In January 2013, UMBC and University of Maryland, Baltimore established a Research and Innovation Partnership Seed Grant Program to encourage faculty from both universities to collaborate. The program allows faculty from both institutions to work across the campuses to advance research in medicine, technology and science.
Over $150,000 is available as grant money. Faculty from both UMBC and UMB can use it purchase equipment, conduct surveys and fund new improvements related to research.
Many faculty are also opting to use the grant money to train and mentor students in their respective areas of research, providing a unique opportunity for students to collaborate across campuses.
On Jan. 30 the first Research and Innovation Partnership Symposium was held at the Albin O. Kuhn library. With UMBC President Freeman Hrabowski and UMB President Jay Perman in attendance, the symposium celebrated the relationship between both universities.
During the event, recipients of the Research and Innovation Partnership Grant Program were also recognized for their innovative research and collaboration across campus boundaries.
Yvonne Maddox, acting director of the National Institute of Health on Minority Health and Health Disparities, was the keynote speaker during the symposium. Maddox emphasized the importance of the union, noting that UMBC and UMB are setting a precedent for the future.
Karl V. Steiner, vice president of research for UMBC said, “it serves as an important milestone for us to take stock of how far we have come with our relationship,” in reference to the affiliation with UMB. Steiner noted the symposium was a reminder of, “how much work and opportunities still [lie] ahead,” in fields of science and technological research.
The event also celebrated previous successful pairings that have benefitted from the grant money and the union occurring between the two institutions. Charles Biebrich, a UMBC Professor of Biological Sciences and Paul Shapiro, a UMB Professor of Pharmaceutical Sciences were previous recipients of the grant award to fund their research.
Through collaboration, Biebrich and Shapiro combined their knowledge within their specialized fields to develop a new innovation in medical research.

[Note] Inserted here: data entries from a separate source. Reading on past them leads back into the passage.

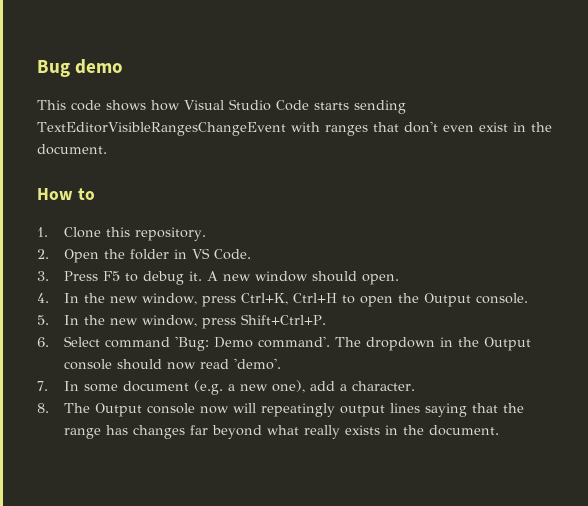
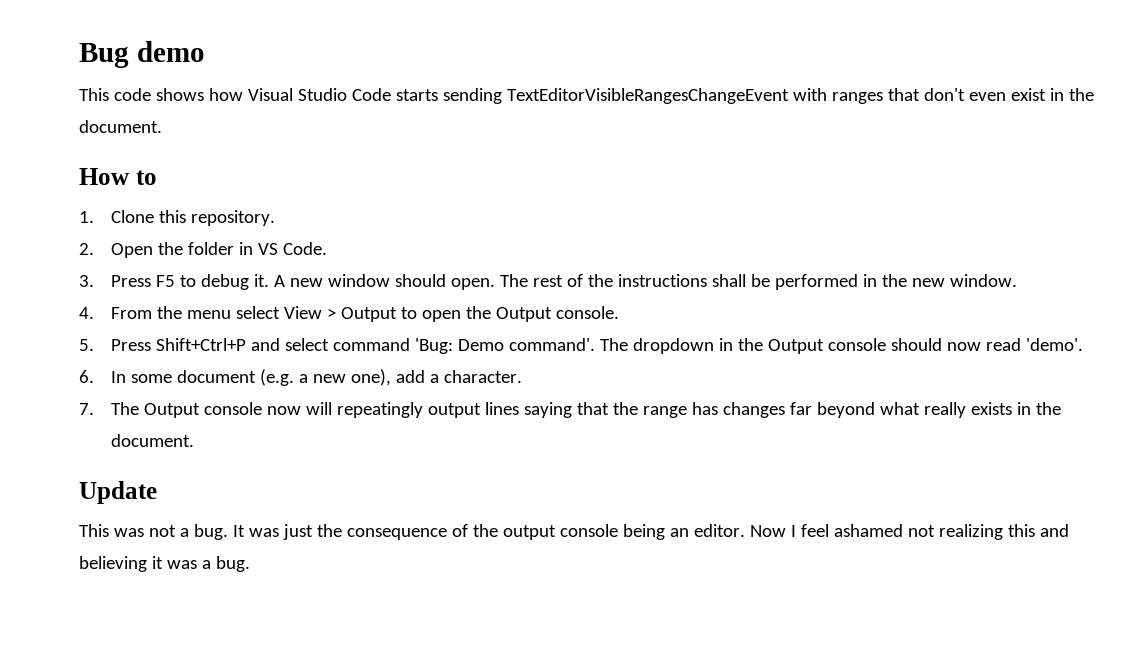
[37,293,338,307] // 4. In the new window, press Ctrl+K, Ctrl+H -> [499,274,1017,290] [79,306,397,322] The rest of the instructions shall be performed in the new window. // 4. From the menu select View > Output
[64,314,327,329] [37,336,101,347] In the new window, press Shift+Ctrl+P. // 6. Select -> [110,338,329,351] Press Shift+Ctrl+P and select
[37,381,48,391] 7. -> [79,370,94,383] 6.
[37,403,49,413] 8. -> [79,403,94,415] 7.
(500, 430) none -> [79,481,157,504] [79,524,1069,540] [79,556,250,572] // Update // This was not a bug. It was just the consequence of the output console being an editor. Now I feel ashamed not realizing this and believing it was a bug.

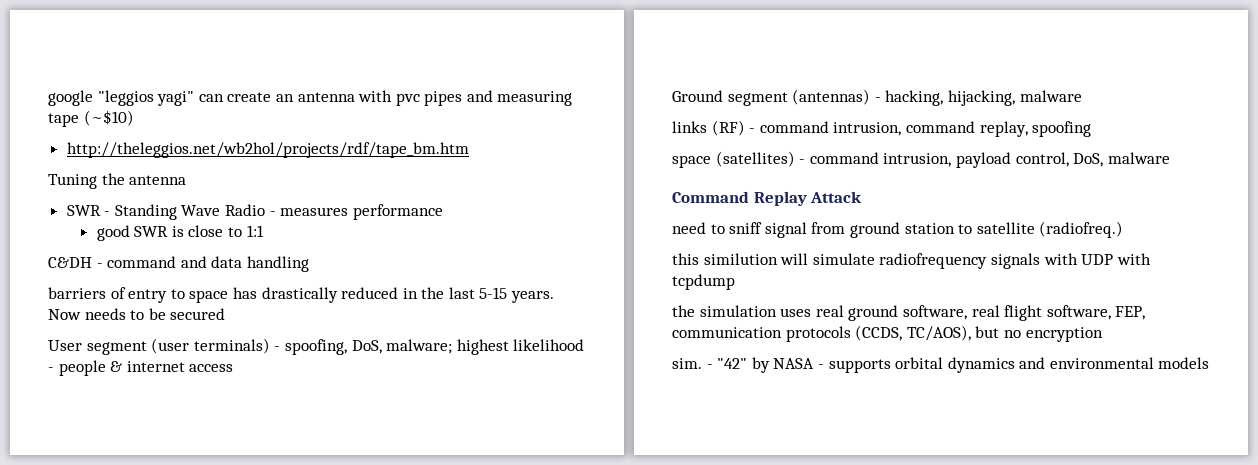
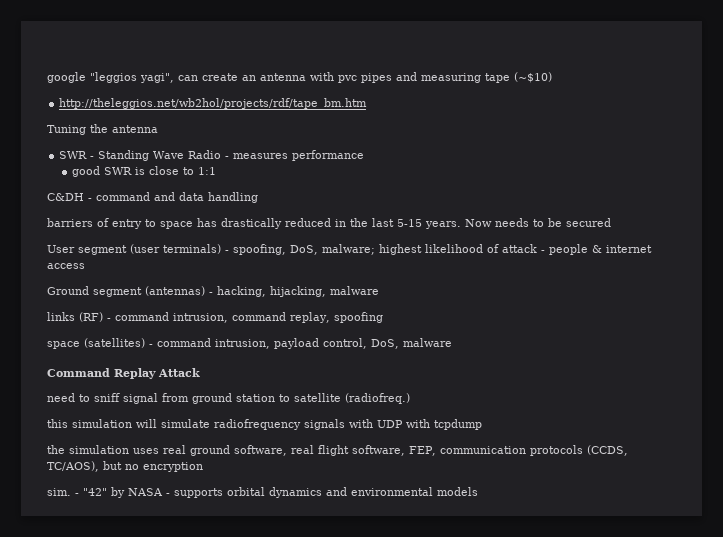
[157,91,195,106] yagi" -> [140,73,174,83] yagi",
(585, 345) none -> [487,244,537,253] of attack
[703,253,778,265] similution -> [72,419,132,428] simulation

Shapiro conducted research and developed a new drug designed to target cancer cells resistant to treatment, while Biebrich structured a plan to successfully test the effectiveness of the new drug.
As recipients of the Research and Innovation Partnership Grant Program, Biebrich stated, “We were able to show, using the support of our seed grant, that this actually does work.”
During the Research and Innovation Symposium, UMBC President Freeman Hrabowski captured the spirit of the event stating the African proverb, “If you want to go fast, you go alone. If you want to go far, you go together.”
This pact between UMBC and UMB is proof that cross-collaboration improves the quality of research, allowing both universities the opportunity to excel in innovation.